Though the movie is shot entirely outdoors and largely features people on the move, mostly in the countryside but also in several turbulent city sequences, Ouédraogo (working with three cinematographers) composes images with poise and concentration. Most of the shots, whether with fixed frames or fluid motions, suggest a camera set on a tripod. Although the drama has a quasi-documentary authenticity, the taut images convey a sense of thought along with action, as if the observed events were being discerningly excerpted not only for what they show but for what they imply. The peculiarity of Ouédraogo’s seemingly straightforward and classical practice is to evoke distances, conjuring wide spaces between the images—which is to say, between the characters depicted in them—and to bring those spaces to life. Avoiding documentary-like methods that presume to grasp events in large visual gulps, Ouédraogo offers visual fragments (however ample) that conjure a spectrum of experience that goes beyond what’s onscreen. Those unseen spaces have a kind of electrical charge, the power of bonds and conflicts, of underlying tensions and demands. His technique evokes a social sphere that’s filled with norms and rules, traditions and laws.
It’s a strange trope of modern cinema to film staged fictions with a camera that roves and prowls and reacts impulsively as if it were that of a documentary filmmaker plunged into unplanned and unpredictable situations. In its inspired and original forms, as in Shirley Clarke’s “The Cool World” and many of the Dardenne brothers’ dramas (“Rosetta” being a prime example), the sense of spontaneity and immediacy yields emotional intensity and symbolic resonance. But, like any method, this one risks becoming a mere habit, ossifying into a new convention both visual and thematic. (Visually speaking, I vote for a moratorium on using the Steadicam to follow characters, showing the backs of their heads as they walk.) And, thematically, the overuse of a documentary style for stories about poverty and social conflict makes it seem as if only privileged characters deserve the dignified artifices of an avowedly fictional style. Ouédraogo yielded to neither temptation—and, at the same time, he avoided the familiar tropes of unquestioned classical realism, with its posed groupings, its patterned editing from wider scene-setting to expressive closeups.

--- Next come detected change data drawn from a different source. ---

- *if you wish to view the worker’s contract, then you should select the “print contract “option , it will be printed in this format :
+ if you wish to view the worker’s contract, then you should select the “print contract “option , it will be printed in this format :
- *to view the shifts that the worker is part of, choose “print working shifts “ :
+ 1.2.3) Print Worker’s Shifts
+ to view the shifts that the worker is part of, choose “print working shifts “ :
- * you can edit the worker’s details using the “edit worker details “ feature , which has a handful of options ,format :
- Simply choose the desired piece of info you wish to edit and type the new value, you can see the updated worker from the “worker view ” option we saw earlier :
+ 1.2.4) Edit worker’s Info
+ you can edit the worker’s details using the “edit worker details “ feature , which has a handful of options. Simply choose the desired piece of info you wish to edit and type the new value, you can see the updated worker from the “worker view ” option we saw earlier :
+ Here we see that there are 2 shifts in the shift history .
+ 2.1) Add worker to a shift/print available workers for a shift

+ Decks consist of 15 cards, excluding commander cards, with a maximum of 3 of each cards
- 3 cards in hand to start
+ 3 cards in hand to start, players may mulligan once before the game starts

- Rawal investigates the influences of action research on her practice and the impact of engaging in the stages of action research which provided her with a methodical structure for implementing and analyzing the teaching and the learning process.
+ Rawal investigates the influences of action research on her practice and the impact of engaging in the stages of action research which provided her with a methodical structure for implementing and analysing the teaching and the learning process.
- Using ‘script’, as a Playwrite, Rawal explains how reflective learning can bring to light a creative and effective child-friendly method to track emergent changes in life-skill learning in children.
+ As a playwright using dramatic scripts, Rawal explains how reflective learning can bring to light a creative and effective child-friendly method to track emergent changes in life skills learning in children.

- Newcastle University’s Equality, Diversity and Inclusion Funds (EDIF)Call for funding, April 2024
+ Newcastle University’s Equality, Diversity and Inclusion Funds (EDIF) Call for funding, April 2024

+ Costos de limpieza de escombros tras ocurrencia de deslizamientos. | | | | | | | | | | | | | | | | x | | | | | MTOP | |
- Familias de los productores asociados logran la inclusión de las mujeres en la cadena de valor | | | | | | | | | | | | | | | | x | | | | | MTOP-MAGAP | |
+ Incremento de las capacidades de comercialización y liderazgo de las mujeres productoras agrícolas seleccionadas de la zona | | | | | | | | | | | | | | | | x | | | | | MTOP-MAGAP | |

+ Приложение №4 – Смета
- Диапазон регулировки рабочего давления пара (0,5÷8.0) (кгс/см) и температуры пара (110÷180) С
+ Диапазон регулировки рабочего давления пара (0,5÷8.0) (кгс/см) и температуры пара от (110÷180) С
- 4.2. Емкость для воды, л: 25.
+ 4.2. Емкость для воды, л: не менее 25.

One of the marks of “Yam Daabo” is the reliance on point of view, on the shift from objective to subjective standpoints—exactly the sort of conspicuous composition that draws a line between documentary and fiction, as filmmakers, in lieu of observing characters, take their place. The movie’s story covers a long span; it involves death and crime and punishment; it enfolds another romance, between Bintou’s friend (Assita Ouédraogo) and another, long-absent man (Omar Ouédraogo); it involves an unplanned pregnancy and the resulting familial crisis; but it betrays no sense of haste or sketched-out action. In observing the characters as much, in effect, from within as from without—and in intertwining their individual perspectives with the lines of force that surround them—Ouédraogo builds the movie in two directions at once, internal and external, deeply personal yet broad in range. The result is that the dimensions of time are implicitly filled in, as naturally and as richly as the spaces where the action takes place.
Ouédraogo, who died in 2018, at the age of sixty-four, had a plentiful directorial career in both film and television, but one that, after an auspicious start, has been hard to track from the U.S. The films immediately following, which premièred between 1989 and 1992, brought him greater prominence: “Yaaba” (“Grandmother”) is a finely written drama of superstition, adultery, and young love; “Tilaï” (The Law), a grand and tragic historical legend about family honor, won the Grand Prix at Cannes, in 1990; “Samba Traoré,” which won a Silver Bear at the Berlin International Film Festival, is a modern moral tale of crime, guilt, and the lure of ill-gotten gains. But since then, as far as I’ve been able to find, none of his subsequent features, through to his final one, “Kato Kato,” from 2006, has had a U.S. release, and few have even made it to film festivals here. (Ouédraogo does, however, make a crucial appearance as an interview subject in Jean-Marie Téno’s documentary “Sacred Places,” from 2009, about movie theatres and the state of filmmaking in Burkina Faso.)